Protective effect of the rare variant rs13266634C/T of the SLC30A8 gene in the genetic background of the development of type 2 diabetes in Turkish population

• Published in: International journal of diabetes in developing countries Vol. 43; no. 6; pp. 1052 - 1060
• Main Authors: Erkoc-Kaya, Dudu, Arikoglu, Hilal, Korez, Kazim Muslu, Ipekci, Suleyman Hilmi, Baldane, Suleyman
• Format: Journal Article
• Language: English
• Published: New Delhi Springer India 01.12.2023; Springer Nature B.V
• Subjects: Alleles; Beta cells; Diabetes; Diabetes mellitus (non-insulin dependent); Family Medicine; General Practice; Genome-wide association studies; Genomes; Genotyping; Health Administration; Insulin; Medicine; Medicine & Public Health; Original Article; Pancreas; Phenotypes; Population genetics; Population studies; Single-nucleotide polymorphism; Zinc transporter; Type 2 diabetes; SNP rs13266634C/T; Turkish population; gene
• ISSN: 0973-3930; 1998-3832
• DOI: 10.1007/s13410-023-01195-3

Background The SLC30A8 gene encodes zinc transporter-8 (ZnT8), highly expressed in insulin-secreting pancreatic beta cells, and may contribute to insulin processing and secretion.

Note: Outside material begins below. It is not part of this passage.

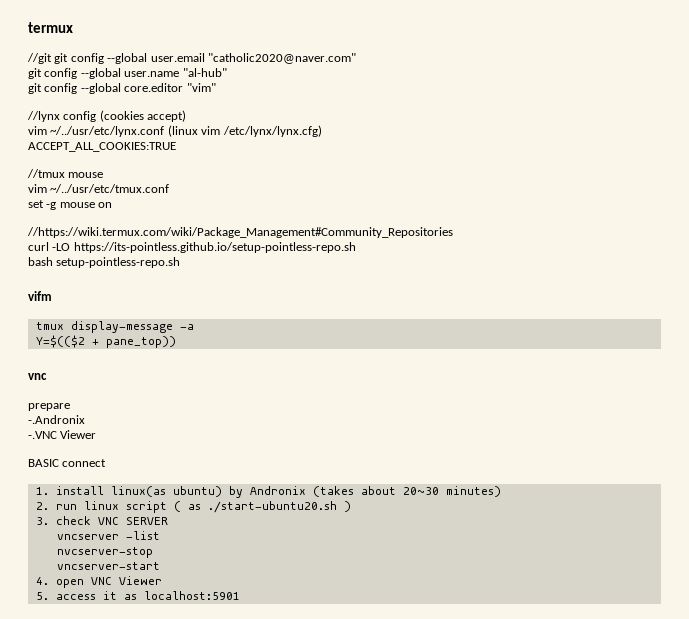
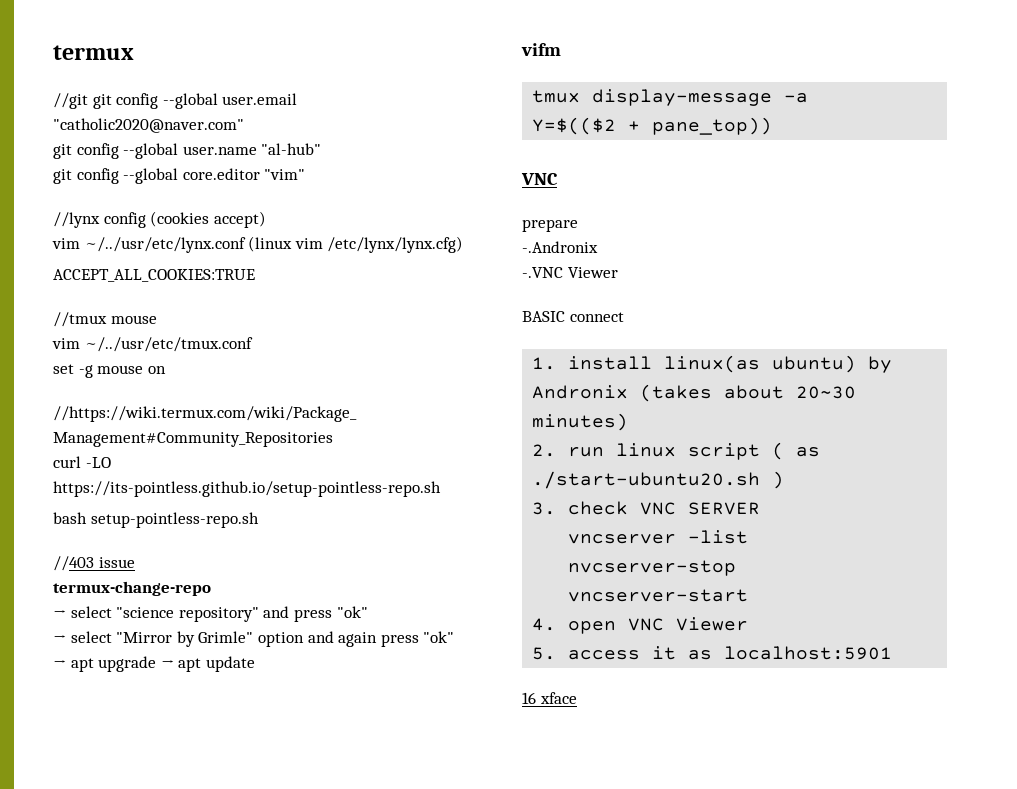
(181, 262) none -> [53,556,135,571] [53,581,211,596] [53,606,368,622] [53,631,455,647] [53,656,255,672] // //403 issue // termux-change-repo // → select "science repository" and press "ok" // → select "Mirror by Grimle" option and again press "ok" // → apt upgrade → apt update
[28,373,47,380] vnc -> [521,173,558,185] VNC
(240, 595) none -> [522,692,577,704] // 16 xface

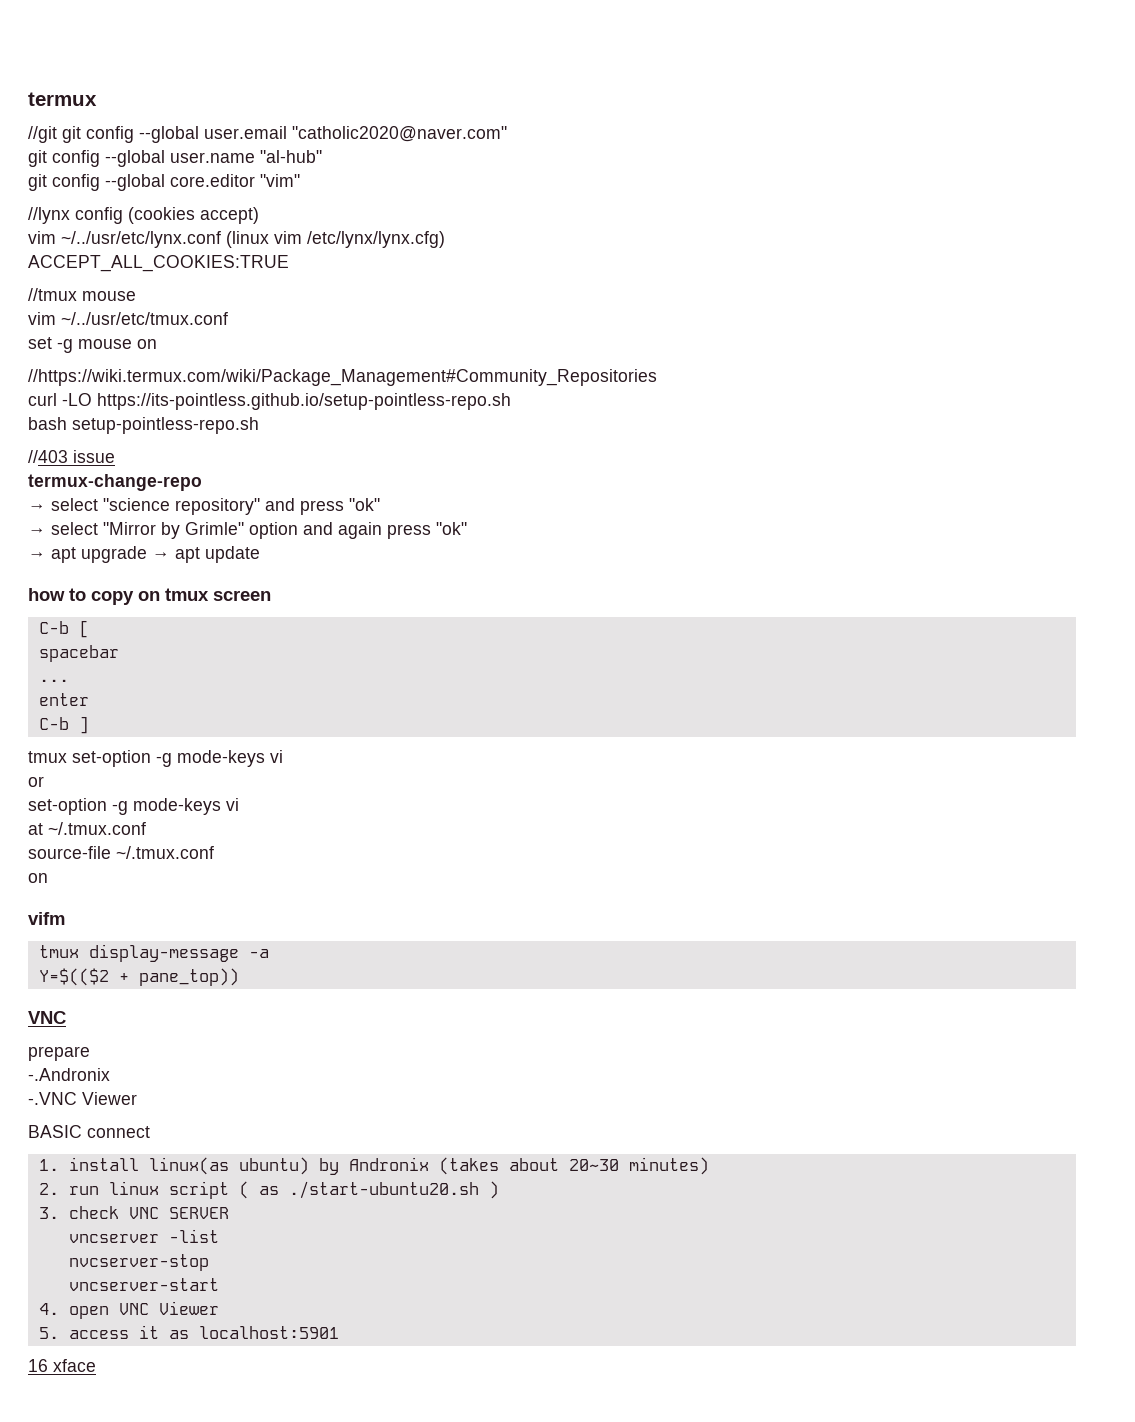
(255, 664) none -> [28,588,271,605] [38,620,89,638] [38,645,119,662] [38,679,69,682] [38,693,89,706] [38,716,89,734] [28,750,283,767] [28,776,44,787] [28,798,239,815] [28,822,146,835] [28,846,214,859] [28,873,48,883] // how to copy on tmux screen // C-b [ // spacebar // ... // enter // C-b ] // tmux set-option -g mode-keys vi // or // set-option -g mode-keys vi // at ~/.tmux.conf // source-file ~/.tmux.conf // on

The SNP 13266634C/T (R325W change) in the SLC30A8 gene has been associated with type 2 diabetes (T2D) development. Genome-wide association studies and subsequent population studies including Europeans and Asians have demonstrated that the rare allele T (Trp325) of SNP 13266634 in the SLC30A8 gene is protective against T2D. Aim We aimed to investigate whether the SNP rs13266634C/T is associated with T2D and its phenotypes in Turkey, which geographically connects Asia and Europe. Materials and methods In our study, 650 nonobese individuals (366 T2D and 284 healthy individuals) were enrolled. Target SNP was genotyped by real-time PCR using the LightSNiP Genotyping Assay System. Results The frequency of the T allele was lower in the T2D group than in the healthy control group (14.6% vs. 24.5%, respectively). The rare variant T of SNP rs13266634 in SLC30A8 , located in the last exon of the gene, is associated with an increased c-peptide level, and it was 47.2% protective against type 2 diabetes compared to the C allele (OR = 0.528, 95% CI: 0.399–0.699, p  < .001). Conclusions Our findings indicate consistently with other studies that a rare variant of rs13266634C/T is protective against T2D, as the related first report in the nonobese Turkish population. Comprehensive studies to better understand the envisaged vital molecular role of SLC30A8 in pancreatic beta cells may contribute to developing therapeutic approaches.